🤖 AI Summary
Diffusion models rely on large-scale datasets, risking memorization of sensitive information and severe privacy violations. To address this, we propose Online SFBD—a privacy-preserving training paradigm that eliminates explicit denoising iterations and fine-tuning loops. We reformulate Score-Free Backward Dynamics (SFBD) as a continuous dynamical system (SFBD Flow), establishing its theoretical equivalence to consistency-based methods and enabling end-to-end differentiable optimization. Our approach integrates continuous optimization, alternating projection modeling, consistency regularization, and online noise calibration. It consistently outperforms strong baselines across multiple benchmarks, achieves faster convergence, and requires no manual hyperparameter tuning. Key contributions are: (1) a theoretical unification of SFBD with consistency learning, revealing their intrinsic connection; and (2) a practical framework for efficient, robust, and low-privacy-risk diffusion model training.
📝 Abstract
Diffusion models achieve strong generative performance but often rely on large datasets that may include sensitive content.

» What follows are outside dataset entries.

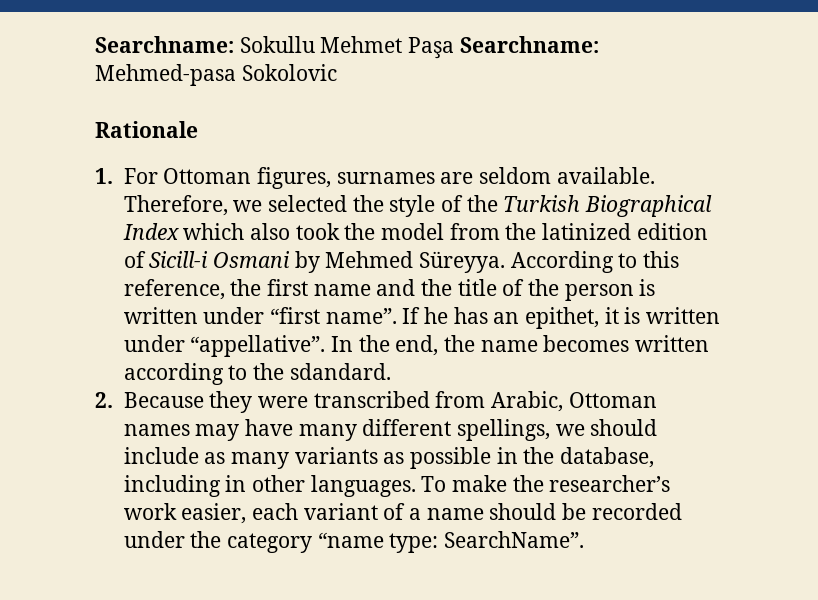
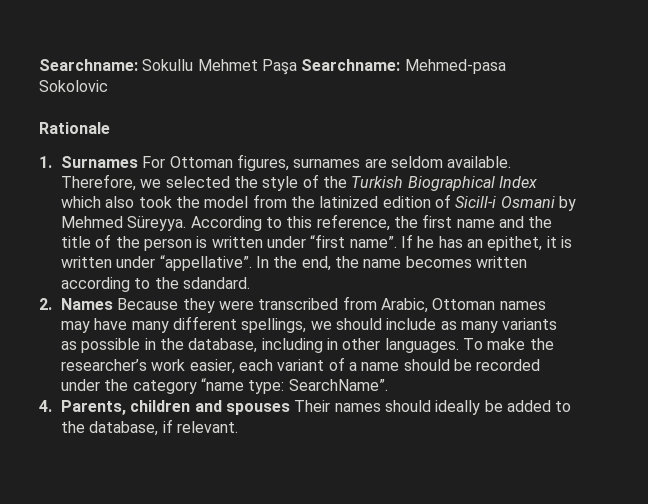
- 1. For Ottoman figures, surnames are seldom available.
+ 1. Surnames For Ottoman figures, surnames are seldom available.
- 2. Because they were transcribed from Arabic, Ottoman names may have many different spellings, we should include as many variants as possible in the database, including in other languages.
+ 2. Names Because they were transcribed from Arabic, Ottoman names may have many different spellings, we should include as many variants as possible in the database, including in other languages.
+ 4. Parents, children and spouses Their names should ideally be added to the database, if relevant.

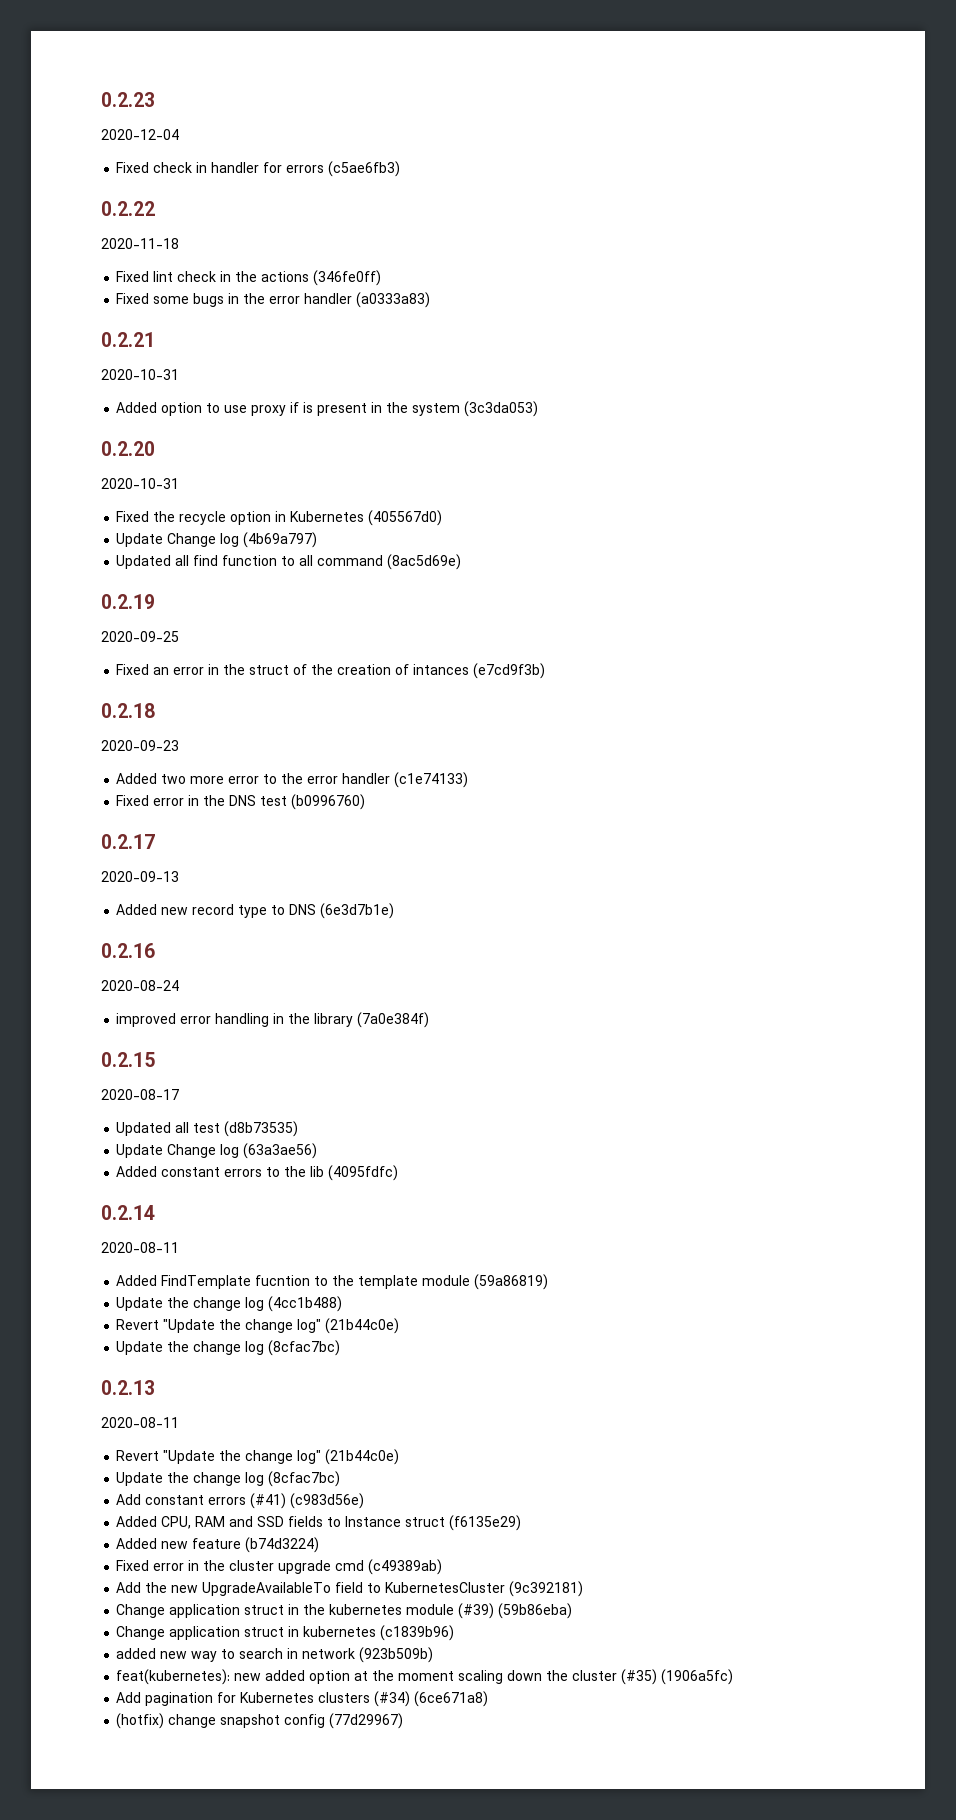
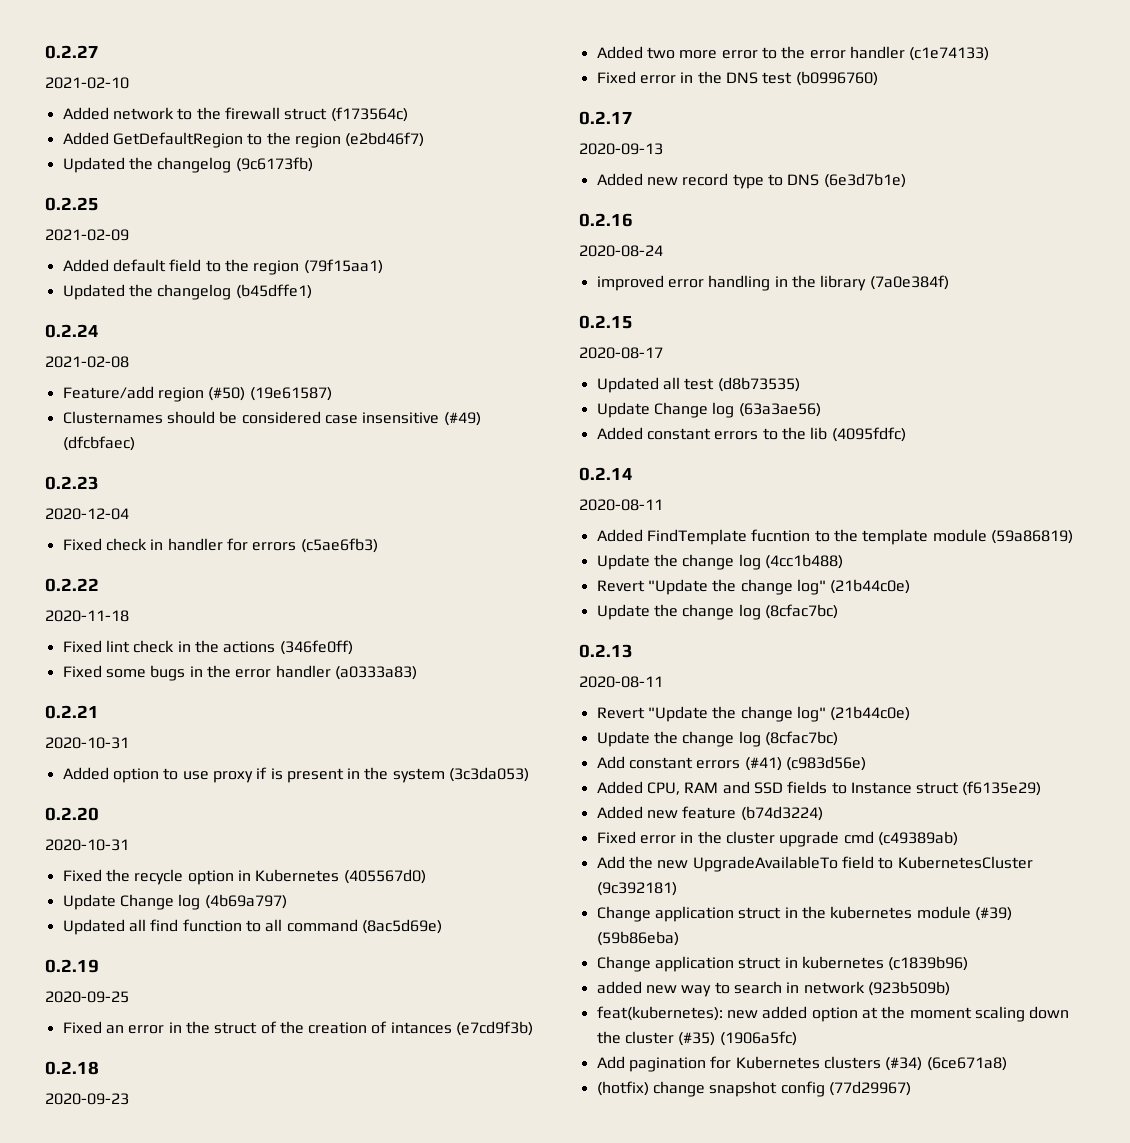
+ 0.2.27
+ 2021-02-10
+ Added network to the firewall struct (f173564c)
+ Added GetDefaultRegion to the region (e2bd46f7)
+ Updated the changelog (9c6173fb)
+ 0.2.25
+ 2021-02-09
+ Added default field to the region (79f15aa1)
+ Updated the changelog (b45dffe1)
+ 0.2.24
+ 2021-02-08
+ Feature/add region (#50) (19e61587)
+ Clusternames should be considered case insensitive (#49) (dfcbfaec)

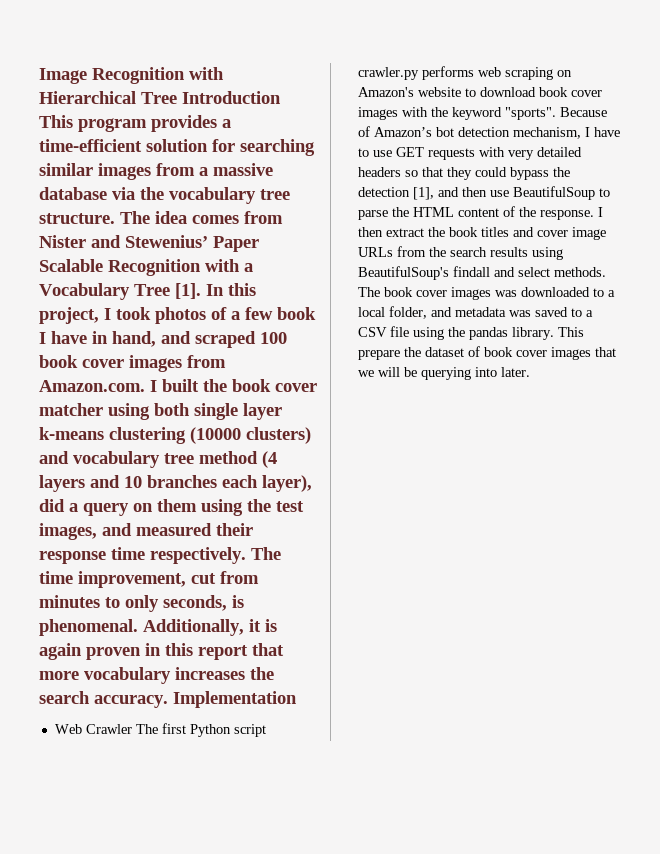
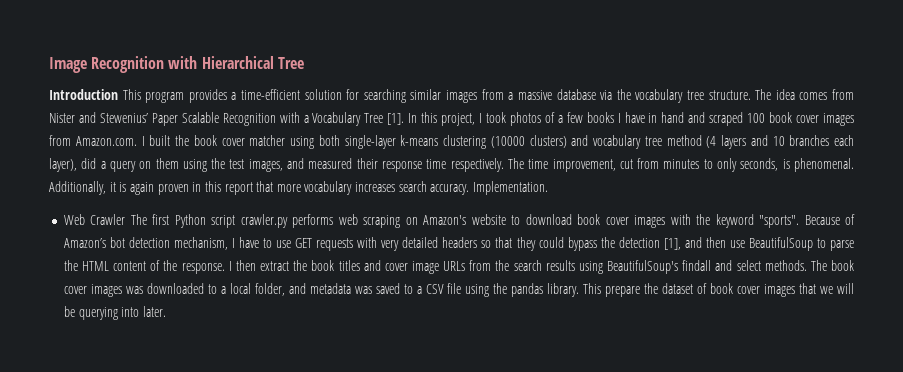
- Image Recognition with Hierarchical Tree Introduction This program provides a time-efficient solution for searching similar images from a massive database via the vocabulary tree structure.
+ Image Recognition with Hierarchical Tree
+ Introduction This program provides a time-efficient solution for searching similar images from a massive database via the vocabulary tree structure.
- In this project, I took photos of a few book I have in hand, and scraped 100 book cover images from Amazon.com. I built the book cover matcher using both single layer k-means clustering (10000 clusters) and vocabulary tree method (4 layers and 10 branches each layer), did a query on them using the test images, and measured their response time respectively.
+ In this project, I took photos of a few books I have in hand and scraped 100 book cover images from Amazon.com. I built the book cover matcher using both single-layer k-means clustering (10000 clusters) and vocabulary tree method (4 layers and 10 branches each layer), did a query on them using the test images, and measured their response time respectively.
- Additionally, it is again proven in this report that more vocabulary increases the search accuracy.
+ Additionally, it is again proven in this report that more vocabulary increases search accuracy.
- Implementation
+ Implementation.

This challenge is compounded by the models' tendency to memorize training data, raising privacy concerns. SFBD (Lu et al., 2025) addresses this by training on corrupted data and using limited clean samples to capture local structure and improve convergence. However, its iterative denoising and fine-tuning loop requires manual coordination, making it burdensome to implement. We reinterpret SFBD as an alternating projection algorithm and introduce a continuous variant, SFBD flow, that removes the need for alternating steps. We further show its connection to consistency constraint-based methods, and demonstrate that its practical instantiation, Online SFBD, consistently outperforms strong baselines across benchmarks.